Our program is considered by national leaders in medical education to be highly rigorous, providing excellent foundational training in a highly supportive environment with innovative longitudinal curricula and community partnerships.

Beyond academic rigor, our trainees’ wellness is part of the culture of our program and our institution. Med-Peds residents experience an integrated wellness curriculum, have access to a dedicated Wellness Advisor and are scheduled for opt-out wellness visits with a social worker. We also have a robust community of primary care physicians and trainees. It is part of our DNA and institutional mission. This program, along with our Internal Medicine Residency Primary Care Program and Primary Care Institute, is a natural extension of that mission.

Our main hospital’s location in East Harlem, at the intersection of one of the poorest and one of the richest zip codes in the country, provides a robust experience working at the intersection of medical complexity and social marginalization and oppression.

Diversity and Inclusion

The Departments of Medicine and Pediatrics are committed to the fair and equal treatment of all faculty, trainees and staff. We are proud to be trailblazers in our promotion of women, underrepresented minorities and members of the LGBTQ community into leadership positions in both departments and throughout this institution. Our Office of Diversity and Inclusion believes that we cannot be an institution dedicated to excellence without being a champion for ALL its members. This dedication reflects the culture of our institution at large:

  • The Mount Sinai Health System is ranked #1 in health care diversity by Forbes and Diversity Inc.
  • Seven of our health system hospitals have been named leaders in LGBTQ health care equality by the Human Rights Campaign.
  • For the fourth year in a row, the Icahn School of Medicine has been recognized for its outstanding efforts in diversity and inclusion by INSIGHT Health.

Members from both departments actively participate in institutional and departmental diversity councils. These groups work with leadership, faculty, house staff, medical students, and staff at all sites throughout the health system to promote diversity and inclusion.

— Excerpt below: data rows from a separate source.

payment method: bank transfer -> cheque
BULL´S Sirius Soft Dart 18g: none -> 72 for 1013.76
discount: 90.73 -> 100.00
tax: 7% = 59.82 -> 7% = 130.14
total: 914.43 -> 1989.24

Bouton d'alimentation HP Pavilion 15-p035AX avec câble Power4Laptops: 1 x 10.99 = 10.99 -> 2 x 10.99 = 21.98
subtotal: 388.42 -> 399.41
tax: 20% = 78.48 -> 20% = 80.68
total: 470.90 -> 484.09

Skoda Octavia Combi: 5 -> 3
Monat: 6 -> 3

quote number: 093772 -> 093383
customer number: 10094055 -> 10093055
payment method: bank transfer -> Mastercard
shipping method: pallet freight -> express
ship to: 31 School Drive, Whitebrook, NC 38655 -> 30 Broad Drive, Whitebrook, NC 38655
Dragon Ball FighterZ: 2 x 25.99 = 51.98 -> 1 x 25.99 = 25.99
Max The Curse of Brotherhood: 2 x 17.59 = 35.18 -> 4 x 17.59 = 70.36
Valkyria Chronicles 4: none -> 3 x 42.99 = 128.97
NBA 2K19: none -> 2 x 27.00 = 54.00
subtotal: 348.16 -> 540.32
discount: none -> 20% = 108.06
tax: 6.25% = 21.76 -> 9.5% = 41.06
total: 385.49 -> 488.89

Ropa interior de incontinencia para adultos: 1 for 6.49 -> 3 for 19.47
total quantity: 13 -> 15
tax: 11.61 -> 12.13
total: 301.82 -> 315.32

  • The Department of Medicine works with the People’s Institute for Survival and Beyond to bring CME accredited Undoing Racism Workshop to our campuses.
  • The Department of Pediatrics has formal anti-racist skills workshops for all house staff as part of its academic half-day curriculum
  • Our Med-Peds program runs a home-grown longitudinal anti-racist curriculum for all Med-Peds residents and our residents are involved in teaching anti-racist clinical skills throughout the institution and beyond.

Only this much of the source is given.